::: DATA FOR REVIEW

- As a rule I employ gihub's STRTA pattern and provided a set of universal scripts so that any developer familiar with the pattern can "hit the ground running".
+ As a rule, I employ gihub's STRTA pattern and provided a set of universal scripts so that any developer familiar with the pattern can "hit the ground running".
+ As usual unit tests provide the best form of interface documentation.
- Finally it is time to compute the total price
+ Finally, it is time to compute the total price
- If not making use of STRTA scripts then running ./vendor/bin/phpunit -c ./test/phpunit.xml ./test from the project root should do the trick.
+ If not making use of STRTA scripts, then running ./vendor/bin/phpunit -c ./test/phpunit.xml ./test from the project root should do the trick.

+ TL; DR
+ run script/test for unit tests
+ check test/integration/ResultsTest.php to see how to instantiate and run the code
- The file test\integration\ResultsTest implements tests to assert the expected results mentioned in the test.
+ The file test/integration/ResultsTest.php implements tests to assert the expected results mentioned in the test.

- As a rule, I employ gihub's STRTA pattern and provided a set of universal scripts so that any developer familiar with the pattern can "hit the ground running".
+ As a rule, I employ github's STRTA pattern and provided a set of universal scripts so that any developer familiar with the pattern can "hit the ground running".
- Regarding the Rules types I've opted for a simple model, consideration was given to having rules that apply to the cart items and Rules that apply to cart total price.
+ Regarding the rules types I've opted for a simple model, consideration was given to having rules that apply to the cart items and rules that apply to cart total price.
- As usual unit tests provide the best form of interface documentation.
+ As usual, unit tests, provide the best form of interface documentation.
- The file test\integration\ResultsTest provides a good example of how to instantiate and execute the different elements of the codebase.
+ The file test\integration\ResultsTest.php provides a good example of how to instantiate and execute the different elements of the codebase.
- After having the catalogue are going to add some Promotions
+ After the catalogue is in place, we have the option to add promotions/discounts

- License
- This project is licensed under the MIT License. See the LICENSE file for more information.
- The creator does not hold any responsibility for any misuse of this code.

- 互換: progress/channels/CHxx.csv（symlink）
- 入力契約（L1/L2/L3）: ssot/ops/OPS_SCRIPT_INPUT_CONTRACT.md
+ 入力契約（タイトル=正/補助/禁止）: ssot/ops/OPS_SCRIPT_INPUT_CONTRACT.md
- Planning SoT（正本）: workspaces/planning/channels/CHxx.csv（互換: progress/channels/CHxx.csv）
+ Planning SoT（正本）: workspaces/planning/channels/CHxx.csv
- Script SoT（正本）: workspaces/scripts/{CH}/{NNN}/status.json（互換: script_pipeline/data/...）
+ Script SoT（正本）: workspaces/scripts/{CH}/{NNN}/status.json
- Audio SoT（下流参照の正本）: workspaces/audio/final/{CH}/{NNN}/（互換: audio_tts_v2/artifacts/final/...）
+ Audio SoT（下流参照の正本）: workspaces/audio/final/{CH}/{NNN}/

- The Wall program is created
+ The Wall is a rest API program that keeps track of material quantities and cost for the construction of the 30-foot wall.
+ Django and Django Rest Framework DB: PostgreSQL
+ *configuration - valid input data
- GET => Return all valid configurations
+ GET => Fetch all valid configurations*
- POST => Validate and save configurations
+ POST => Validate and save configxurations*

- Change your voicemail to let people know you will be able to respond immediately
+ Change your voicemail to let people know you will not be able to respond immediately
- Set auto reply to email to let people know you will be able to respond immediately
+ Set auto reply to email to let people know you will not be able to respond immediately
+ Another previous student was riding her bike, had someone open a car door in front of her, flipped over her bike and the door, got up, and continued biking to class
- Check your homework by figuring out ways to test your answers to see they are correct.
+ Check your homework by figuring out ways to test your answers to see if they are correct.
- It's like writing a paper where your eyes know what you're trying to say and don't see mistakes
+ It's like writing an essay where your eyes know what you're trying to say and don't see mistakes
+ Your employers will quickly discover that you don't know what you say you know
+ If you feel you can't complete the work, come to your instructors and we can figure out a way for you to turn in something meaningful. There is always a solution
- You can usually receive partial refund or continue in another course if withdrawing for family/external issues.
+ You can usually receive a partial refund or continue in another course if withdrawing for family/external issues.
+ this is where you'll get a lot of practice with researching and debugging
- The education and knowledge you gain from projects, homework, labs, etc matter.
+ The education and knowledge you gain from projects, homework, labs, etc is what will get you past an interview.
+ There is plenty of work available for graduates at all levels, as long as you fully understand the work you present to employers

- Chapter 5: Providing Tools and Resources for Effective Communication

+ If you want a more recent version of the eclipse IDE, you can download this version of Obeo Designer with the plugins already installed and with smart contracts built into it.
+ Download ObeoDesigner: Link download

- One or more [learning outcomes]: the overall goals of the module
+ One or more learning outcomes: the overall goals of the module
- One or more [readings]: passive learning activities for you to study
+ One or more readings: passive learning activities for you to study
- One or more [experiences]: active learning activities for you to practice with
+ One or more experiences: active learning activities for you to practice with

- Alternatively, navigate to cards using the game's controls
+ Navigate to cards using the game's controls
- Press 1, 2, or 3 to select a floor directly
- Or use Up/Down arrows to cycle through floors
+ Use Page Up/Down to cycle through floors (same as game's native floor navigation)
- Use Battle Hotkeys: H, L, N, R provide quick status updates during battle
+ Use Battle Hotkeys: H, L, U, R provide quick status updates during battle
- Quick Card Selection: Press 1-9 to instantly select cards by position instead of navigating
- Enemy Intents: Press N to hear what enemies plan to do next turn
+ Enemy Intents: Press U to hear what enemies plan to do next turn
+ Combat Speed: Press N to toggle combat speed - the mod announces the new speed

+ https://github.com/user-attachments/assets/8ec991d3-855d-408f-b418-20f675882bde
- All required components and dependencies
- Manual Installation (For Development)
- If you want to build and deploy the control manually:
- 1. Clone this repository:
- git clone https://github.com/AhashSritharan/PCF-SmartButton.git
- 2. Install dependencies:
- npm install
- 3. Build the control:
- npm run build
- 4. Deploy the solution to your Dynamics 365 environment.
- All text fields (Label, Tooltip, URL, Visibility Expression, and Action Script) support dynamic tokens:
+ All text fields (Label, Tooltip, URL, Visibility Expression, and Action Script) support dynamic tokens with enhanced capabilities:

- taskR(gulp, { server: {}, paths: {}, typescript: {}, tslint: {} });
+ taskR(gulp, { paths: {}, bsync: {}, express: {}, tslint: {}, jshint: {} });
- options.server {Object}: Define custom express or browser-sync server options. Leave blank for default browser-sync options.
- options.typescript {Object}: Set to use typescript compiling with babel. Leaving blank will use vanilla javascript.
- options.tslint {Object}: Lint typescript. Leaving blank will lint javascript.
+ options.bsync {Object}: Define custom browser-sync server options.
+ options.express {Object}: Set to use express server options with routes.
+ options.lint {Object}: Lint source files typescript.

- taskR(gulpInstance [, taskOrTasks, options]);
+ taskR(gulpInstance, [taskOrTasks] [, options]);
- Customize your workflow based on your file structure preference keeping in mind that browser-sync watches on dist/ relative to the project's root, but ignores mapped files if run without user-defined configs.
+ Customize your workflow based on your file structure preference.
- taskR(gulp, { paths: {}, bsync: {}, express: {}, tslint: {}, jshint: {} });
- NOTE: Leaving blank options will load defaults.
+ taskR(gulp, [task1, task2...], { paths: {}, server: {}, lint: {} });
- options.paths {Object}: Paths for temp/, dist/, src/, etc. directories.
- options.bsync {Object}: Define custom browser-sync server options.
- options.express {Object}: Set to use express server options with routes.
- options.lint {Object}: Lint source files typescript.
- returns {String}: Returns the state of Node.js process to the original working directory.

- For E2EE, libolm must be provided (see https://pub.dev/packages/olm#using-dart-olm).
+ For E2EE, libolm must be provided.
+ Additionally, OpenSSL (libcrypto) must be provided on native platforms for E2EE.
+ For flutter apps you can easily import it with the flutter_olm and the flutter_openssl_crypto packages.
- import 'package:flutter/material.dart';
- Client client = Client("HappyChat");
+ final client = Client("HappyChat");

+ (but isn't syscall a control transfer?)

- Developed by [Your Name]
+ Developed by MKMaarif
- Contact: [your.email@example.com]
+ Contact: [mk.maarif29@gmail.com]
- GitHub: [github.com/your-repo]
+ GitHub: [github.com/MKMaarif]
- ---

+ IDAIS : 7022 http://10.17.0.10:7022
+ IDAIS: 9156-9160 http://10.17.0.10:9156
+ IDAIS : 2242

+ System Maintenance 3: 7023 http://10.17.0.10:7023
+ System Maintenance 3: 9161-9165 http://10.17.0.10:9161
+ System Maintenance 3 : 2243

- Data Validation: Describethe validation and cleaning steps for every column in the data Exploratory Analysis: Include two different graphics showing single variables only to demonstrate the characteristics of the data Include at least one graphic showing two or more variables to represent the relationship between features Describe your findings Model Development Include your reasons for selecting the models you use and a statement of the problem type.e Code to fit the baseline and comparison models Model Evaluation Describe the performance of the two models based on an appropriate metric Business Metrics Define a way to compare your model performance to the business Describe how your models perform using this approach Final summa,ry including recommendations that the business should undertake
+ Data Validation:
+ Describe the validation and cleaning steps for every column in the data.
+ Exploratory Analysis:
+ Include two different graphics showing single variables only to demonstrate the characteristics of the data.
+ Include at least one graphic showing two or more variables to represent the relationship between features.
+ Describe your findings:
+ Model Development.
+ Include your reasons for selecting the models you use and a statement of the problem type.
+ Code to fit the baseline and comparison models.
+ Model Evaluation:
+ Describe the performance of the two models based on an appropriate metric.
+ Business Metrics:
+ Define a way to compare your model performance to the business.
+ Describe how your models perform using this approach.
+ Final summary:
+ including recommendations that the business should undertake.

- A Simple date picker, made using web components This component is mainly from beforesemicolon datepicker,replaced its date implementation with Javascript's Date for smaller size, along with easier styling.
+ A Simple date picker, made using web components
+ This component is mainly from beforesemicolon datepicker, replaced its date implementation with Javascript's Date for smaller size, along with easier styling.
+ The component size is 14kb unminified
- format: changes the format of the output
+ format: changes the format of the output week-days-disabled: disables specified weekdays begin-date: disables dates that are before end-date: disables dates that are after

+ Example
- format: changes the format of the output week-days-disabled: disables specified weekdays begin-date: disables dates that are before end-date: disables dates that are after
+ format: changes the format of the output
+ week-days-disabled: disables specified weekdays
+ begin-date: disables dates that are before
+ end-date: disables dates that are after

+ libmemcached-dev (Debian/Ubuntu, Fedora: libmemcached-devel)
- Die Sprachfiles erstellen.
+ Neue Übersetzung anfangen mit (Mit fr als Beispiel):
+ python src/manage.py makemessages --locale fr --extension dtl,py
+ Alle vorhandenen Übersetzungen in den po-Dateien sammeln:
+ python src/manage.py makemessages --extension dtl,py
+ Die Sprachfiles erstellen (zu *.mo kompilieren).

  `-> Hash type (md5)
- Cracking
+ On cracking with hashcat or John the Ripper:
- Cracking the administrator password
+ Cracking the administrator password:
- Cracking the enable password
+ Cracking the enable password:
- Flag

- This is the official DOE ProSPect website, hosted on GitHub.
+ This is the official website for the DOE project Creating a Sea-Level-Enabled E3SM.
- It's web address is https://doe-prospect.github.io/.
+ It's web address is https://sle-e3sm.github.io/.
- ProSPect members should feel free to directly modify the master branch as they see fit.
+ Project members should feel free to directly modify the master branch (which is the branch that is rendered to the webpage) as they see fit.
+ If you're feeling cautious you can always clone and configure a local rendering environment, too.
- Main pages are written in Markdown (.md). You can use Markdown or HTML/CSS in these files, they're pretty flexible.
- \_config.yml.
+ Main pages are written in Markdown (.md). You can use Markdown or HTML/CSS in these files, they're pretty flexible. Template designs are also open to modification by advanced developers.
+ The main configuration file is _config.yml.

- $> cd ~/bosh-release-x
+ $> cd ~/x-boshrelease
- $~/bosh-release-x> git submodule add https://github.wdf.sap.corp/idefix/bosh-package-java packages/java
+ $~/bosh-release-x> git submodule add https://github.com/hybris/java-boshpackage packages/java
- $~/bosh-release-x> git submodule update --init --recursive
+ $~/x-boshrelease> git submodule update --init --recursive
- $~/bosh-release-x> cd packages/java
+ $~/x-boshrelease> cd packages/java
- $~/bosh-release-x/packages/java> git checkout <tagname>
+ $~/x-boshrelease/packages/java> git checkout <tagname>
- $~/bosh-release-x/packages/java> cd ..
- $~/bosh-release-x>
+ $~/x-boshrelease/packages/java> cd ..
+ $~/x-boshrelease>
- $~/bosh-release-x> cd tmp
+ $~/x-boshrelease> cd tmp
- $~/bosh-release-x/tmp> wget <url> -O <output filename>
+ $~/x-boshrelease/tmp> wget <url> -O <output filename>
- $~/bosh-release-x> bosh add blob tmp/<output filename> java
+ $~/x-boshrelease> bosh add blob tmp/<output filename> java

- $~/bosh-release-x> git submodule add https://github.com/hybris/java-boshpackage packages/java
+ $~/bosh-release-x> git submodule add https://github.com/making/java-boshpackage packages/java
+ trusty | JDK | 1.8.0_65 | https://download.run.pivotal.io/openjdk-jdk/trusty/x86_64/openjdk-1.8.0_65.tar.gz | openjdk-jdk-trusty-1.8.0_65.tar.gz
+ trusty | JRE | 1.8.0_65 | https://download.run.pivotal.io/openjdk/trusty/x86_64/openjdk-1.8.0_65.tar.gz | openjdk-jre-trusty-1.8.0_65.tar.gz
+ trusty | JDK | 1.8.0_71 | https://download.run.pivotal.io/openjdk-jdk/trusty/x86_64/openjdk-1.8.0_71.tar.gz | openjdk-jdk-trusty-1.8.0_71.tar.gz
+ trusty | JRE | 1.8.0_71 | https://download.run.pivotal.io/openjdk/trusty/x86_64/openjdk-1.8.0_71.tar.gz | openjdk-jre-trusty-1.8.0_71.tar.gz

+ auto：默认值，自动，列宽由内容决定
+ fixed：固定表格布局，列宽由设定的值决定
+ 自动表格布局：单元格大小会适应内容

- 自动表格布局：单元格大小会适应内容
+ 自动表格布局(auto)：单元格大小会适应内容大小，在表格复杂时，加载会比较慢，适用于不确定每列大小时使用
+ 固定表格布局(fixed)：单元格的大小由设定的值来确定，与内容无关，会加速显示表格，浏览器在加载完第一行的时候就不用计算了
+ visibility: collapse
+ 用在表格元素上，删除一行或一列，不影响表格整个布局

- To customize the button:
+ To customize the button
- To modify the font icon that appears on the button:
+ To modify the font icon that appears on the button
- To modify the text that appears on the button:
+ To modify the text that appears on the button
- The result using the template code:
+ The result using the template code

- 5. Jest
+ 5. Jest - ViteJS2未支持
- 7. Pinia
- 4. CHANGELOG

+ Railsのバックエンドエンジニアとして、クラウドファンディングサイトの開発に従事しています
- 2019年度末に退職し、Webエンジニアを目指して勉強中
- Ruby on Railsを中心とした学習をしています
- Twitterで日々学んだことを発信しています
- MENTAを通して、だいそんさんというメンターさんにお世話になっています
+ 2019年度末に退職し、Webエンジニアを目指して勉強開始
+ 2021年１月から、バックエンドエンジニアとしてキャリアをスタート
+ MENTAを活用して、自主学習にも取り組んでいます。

::::::

Output only an exact transcription of the lines above from the one with "- $~/bosh-release-x> cd tmp" up to and including the one with "- $~/bosh-release-x> bosh".

* REPLY TO THE TASK *
- $~/bosh-release-x> cd tmp
+ $~/x-boshrelease> cd tmp
- $~/bosh-release-x/tmp> wget <url> -O <output filename>
+ $~/x-boshrelease/tmp> wget <url> -O <output filename>
- $~/bosh-release-x> bosh add blob tmp/<output filename> java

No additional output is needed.